Description of problem: There appears an error that looks like: ``` Failure in Job fafdf3ce-8a0f-46d7-b3ed-aa78eecf9ba4 Flow tendrl.flows.ImportCluster with error: Traceback (most recent call last): File "/usr/lib/python2.7/site-packages/tendrl/commons/jobs/__init__.py", line 213, in process_job the_flow.run() File "/usr/lib/python2.7/site-packages/tendrl/commons/flows/import_cluster/__init__.py", line 53, in run _cluster.integration_id FlowExecutionFailedError: Another job in progress for cluster, please wait till the job finishes (job_id: fafdf3ce-8a0f-46d7-b3ed-aa78eecf9ba4) (integration_id: 5d8640f5-8d33-42f5-a11e-bd35e2758fa3) ``` during cluster import. After this error appears, the job is marked as `failed` but the job continues and after a while finishes successfully. Version-Release number of selected component (if applicable): glusterfs-3.12.2-8.el7rhgs.x86_64 tendrl-ansible-1.6.3-2.el7rhgs.noarch tendrl-api-1.6.3-1.el7rhgs.noarch tendrl-api-httpd-1.6.3-1.el7rhgs.noarch tendrl-commons-1.6.3-2.el7rhgs.noarch tendrl-grafana-plugins-1.6.3-1.el7rhgs.noarch tendrl-grafana-selinux-1.5.4-2.el7rhgs.noarch tendrl-monitoring-integration-1.6.3-1.el7rhgs.noarch tendrl-node-agent-1.6.3-2.el7rhgs.noarch tendrl-notifier-1.6.3-2.el7rhgs.noarch tendrl-selinux-1.5.4-2.el7rhgs.noarch tendrl-ui-1.6.3-1.el7rhgs.noarch How reproducible: It seems to appear at random and is not affected by the time the machines run. After I spotted this a few times I did 15 automated installations of tendrl with import. The issue appeared 2 times. Steps to Reproduce: 1. Install tendrl 2. Prepare gluster cluster with distributed replicated volume. 3. Import cluster. Actual results: There might appear error `Another job in progress for cluster, please wait till the job finishes` marked with red cross and the job continues but is marked as failed. Expected results: This should not be marked as an error and it should not mark entire job as failed. If job fails it shouldn't continue and after a time finish successfully. Additional info:
Add a screenshot.
Created attachment 1427153 [details] task page during import
Created attachment 1427154 [details] task page after import
Created attachment 1427155 [details] logs and configuration files
I reproduced this problem, This is happening because of the same job is executed by two different nodes.

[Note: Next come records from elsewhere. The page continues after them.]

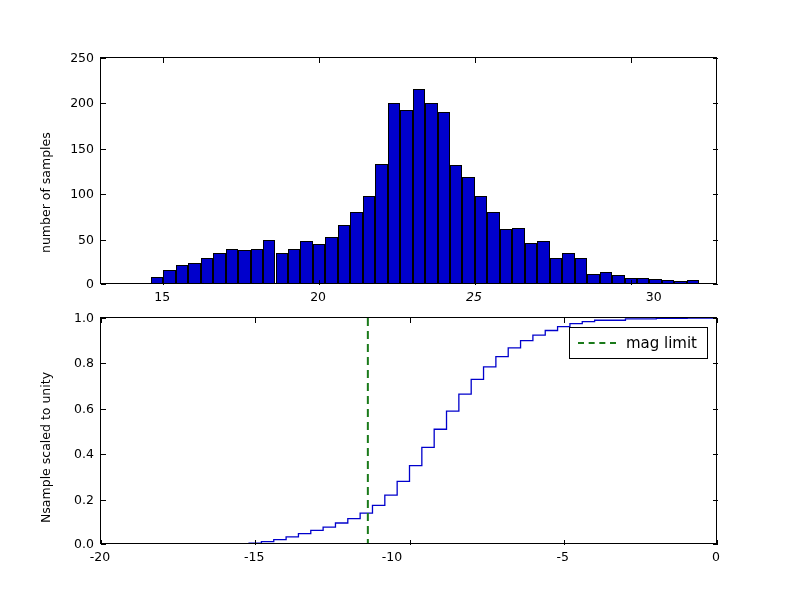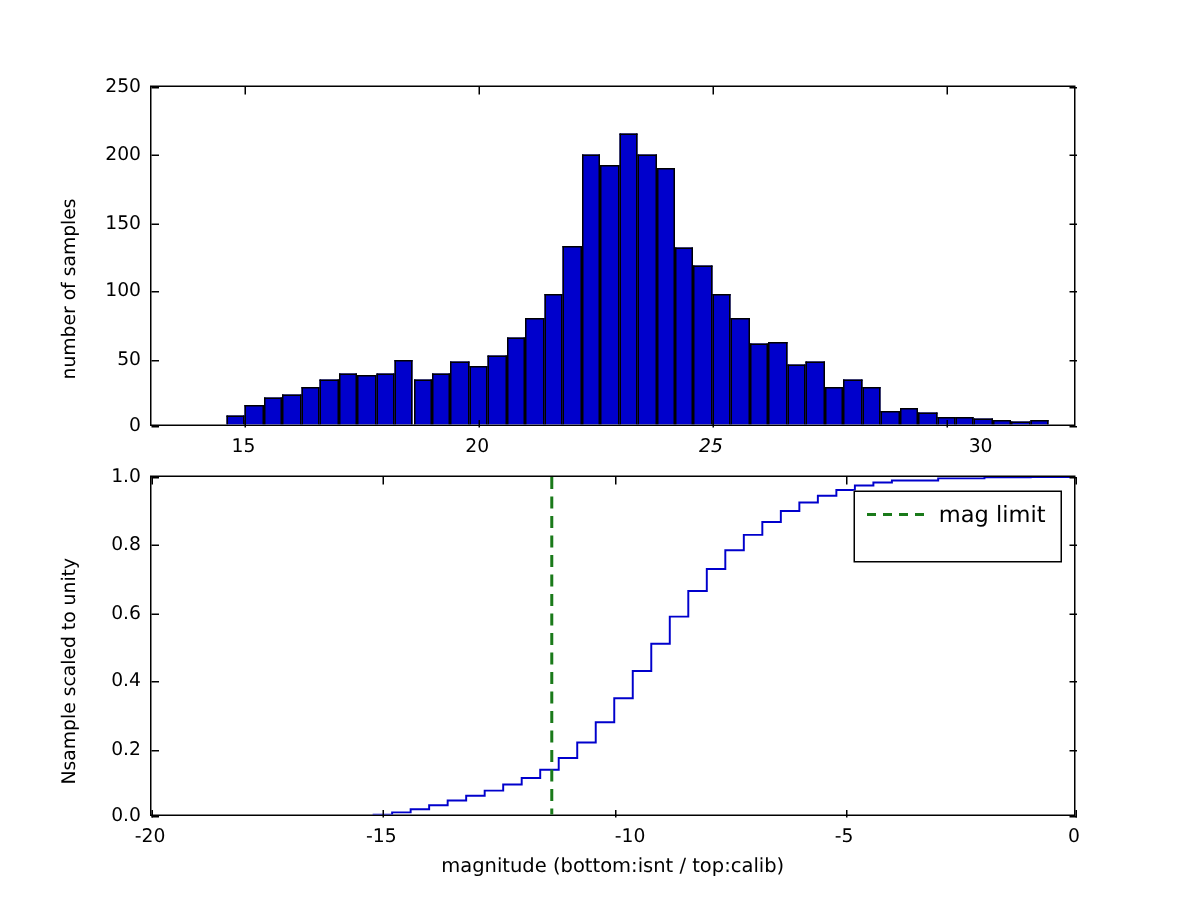--- a/index.html
+++ b/index.html
@@ -52,7 +52,7 @@
     border:1px solid #000;
     background:#fff;
     right:8px;top:9px;
-    padding:6px 10px 22px 8px;
+    padding:6px 10px 6px 8px;
     display:flex;align-items:center;gap:10px;
     font-size:15px;
   }

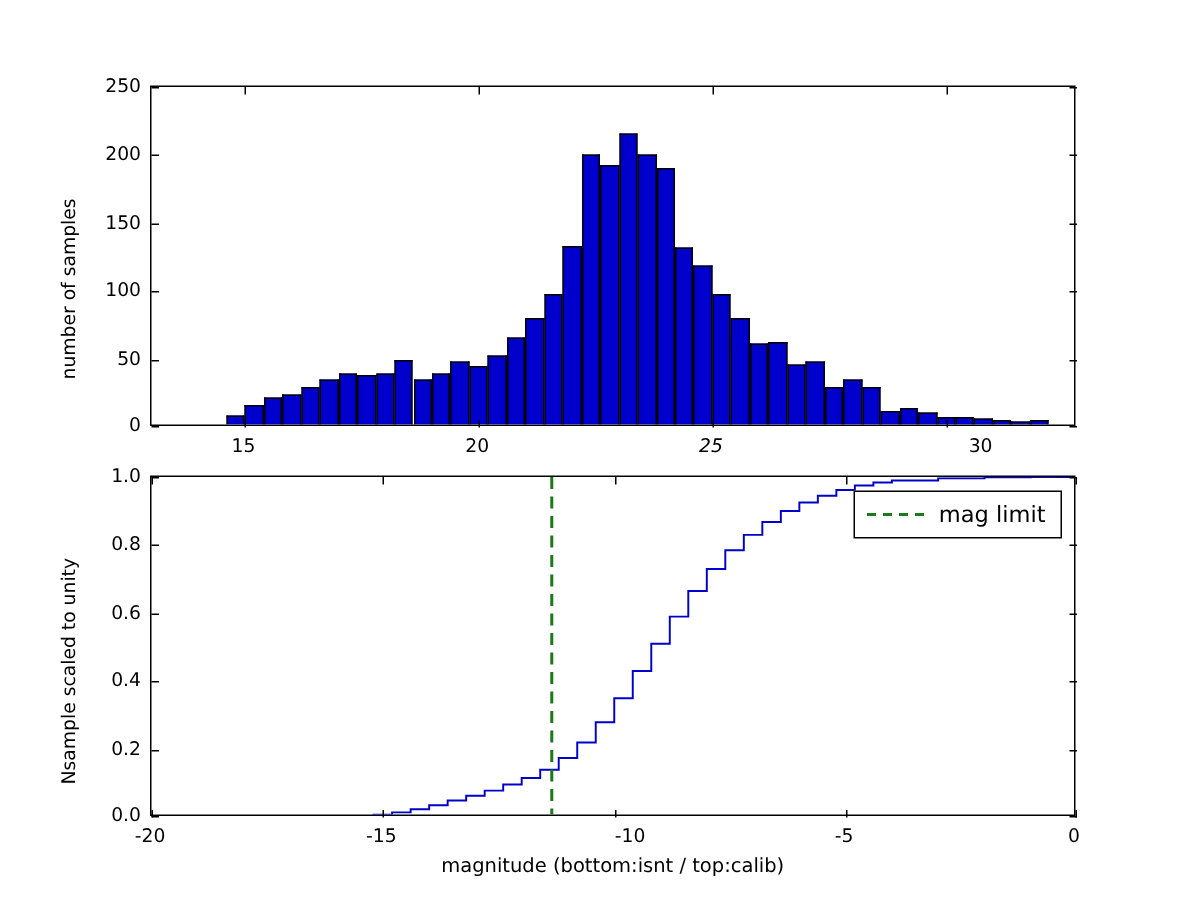--- a/index.html
+++ b/index.html
@@ -184,7 +184,7 @@
     <div class="ticklabel" style="left: 94px; top: 57px; transform: translate(-100%, -50%);">250</div>
     <div class="ticklabel" style="left: 100px; top: 549px; transform: translate(-50%, 0px);">-20</div>
     <div class="ticklabel" style="left: 254.25px; top: 549px; transform: translate(-50%, 0px);">-15</div>
-    <div class="ticklabel" style="left: 420px; top: 549px; transform: translate(-50%, 0px); text-align: right;">-10</div>
+    <div class="ticklabel" style="left: 392px; top: 549px; transform: translate(-50%, 0px); text-align: right;">-10</div>
     <div class="ticklabel" style="left: 562.75px; top: 549px; transform: translate(-50%, 0px);">-5</div>
     <div class="ticklabel" style="left: 716px; top: 549px; transform: translate(-50%, 0px);">0</div>
     <div class="ticklabel" style="left: 94px; top: 543px; transform: translate(-100%, -50%);">0.0</div>

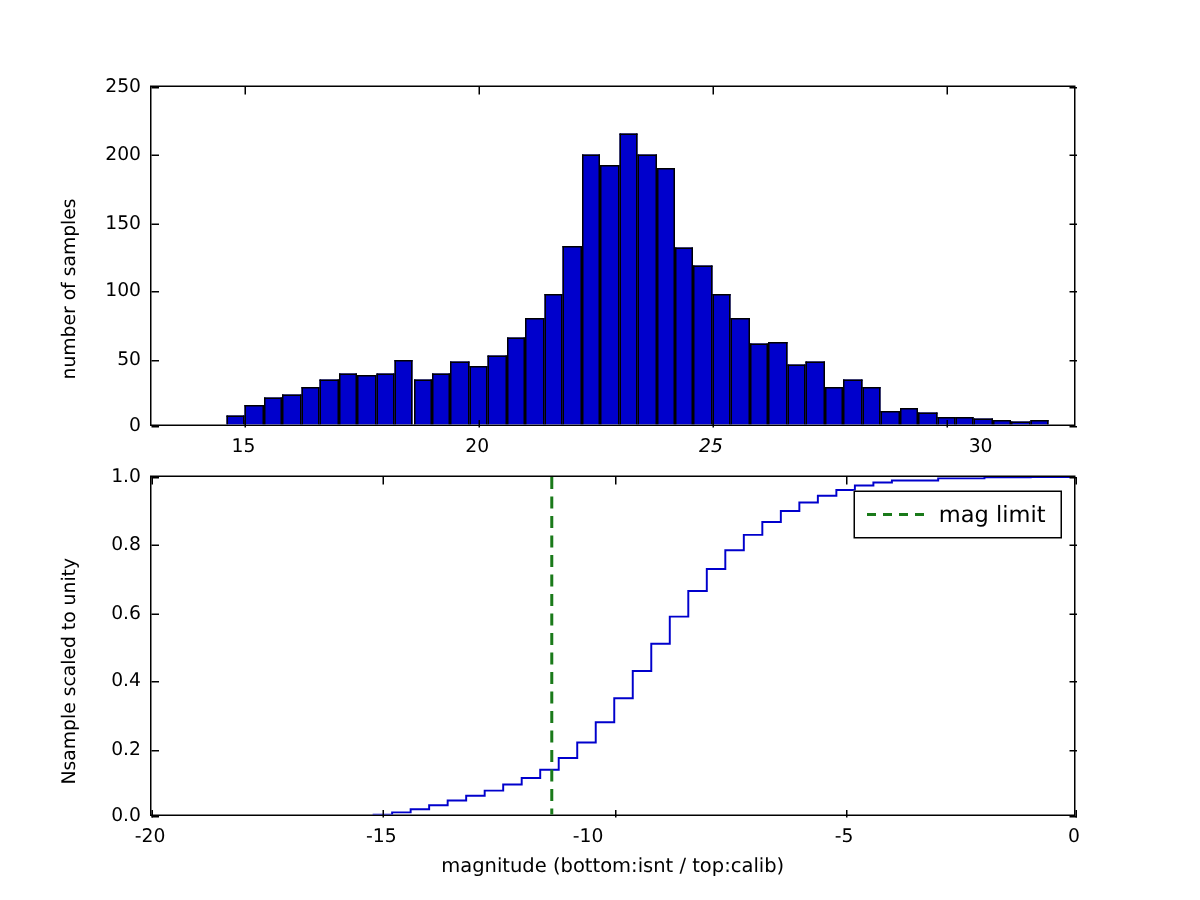--- a/index.html
+++ b/index.html
@@ -66,7 +66,6 @@
 
   <div class="ylabel" id="ylab-top">number of samples</div>
   <div class="ylabel" id="ylab-bot">Nsample scaled to unity</div>
-  <div class="xlabel">magnitude (bottom:isnt / top:calib)</div>
 
   <div class="axes" id="ax-top">
     <div class="plotarea" id="top-plot">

this issue is fixed https://github.com/Tendrl/commons/pull/954
*** Bug 1576717 has been marked as a duplicate of this bug. ***
I did run script that discovered this issue 25x times (23x times the cluster was imported successfully) and this issue didn't appear. --> VERIFIED Tested with: tendrl-ansible-1.6.3-4.el7rhgs.noarch tendrl-api-1.6.3-3.el7rhgs.noarch tendrl-api-httpd-1.6.3-3.el7rhgs.noarch tendrl-commons-1.6.3-6.el7rhgs.noarch tendrl-grafana-plugins-1.6.3-4.el7rhgs.noarch tendrl-grafana-selinux-1.5.4-2.el7rhgs.noarch tendrl-monitoring-integration-1.6.3-4.el7rhgs.noarch tendrl-node-agent-1.6.3-6.el7rhgs.noarch tendrl-notifier-1.6.3-3.el7rhgs.noarch tendrl-selinux-1.5.4-2.el7rhgs.noarch tendrl-ui-1.6.3-3.el7rhgs.noarch
Created attachment 1455248 [details] 01 Import cluster fail
Created attachment 1455249 [details] 02 ImportCluster later passed
This issue is seen with following reproducer: 1. Change tendrl-node-devel repository baseurl to bad one 2. Start cluster import Cluster import fails for a while and looks as Failed (so user can run unmanage cluster and import it again as described in BZ 1570048) but after few minutes the job continues and finishes with succeed. Cluster looks as imported in UI but tendrl-gluster-integration is not installed on the node with error. This behaviour is visible in attachments 1455248 and 1455249. --> ASSIGNED Tested with: tendrl-ansible-1.6.3-5.el7rhgs.noarch tendrl-api-1.6.3-3.el7rhgs.noarch tendrl-api-httpd-1.6.3-3.el7rhgs.noarch tendrl-commons-1.6.3-7.el7rhgs.noarch tendrl-grafana-plugins-1.6.3-5.el7rhgs.noarch tendrl-grafana-selinux-1.5.4-2.el7rhgs.noarch tendrl-monitoring-integration-1.6.3-5.el7rhgs.noarch tendrl-node-agent-1.6.3-7.el7rhgs.noarch tendrl-notifier-1.6.3-4.el7rhgs.noarch tendrl-selinux-1.5.4-2.el7rhgs.noarch tendrl-ui-1.6.3-4.el7rhgs.noarch
Pr is under review https://github.com/Tendrl/commons/pull/1016 Last time i had this new change in PR but last minute confusion I removed this change from my PR :)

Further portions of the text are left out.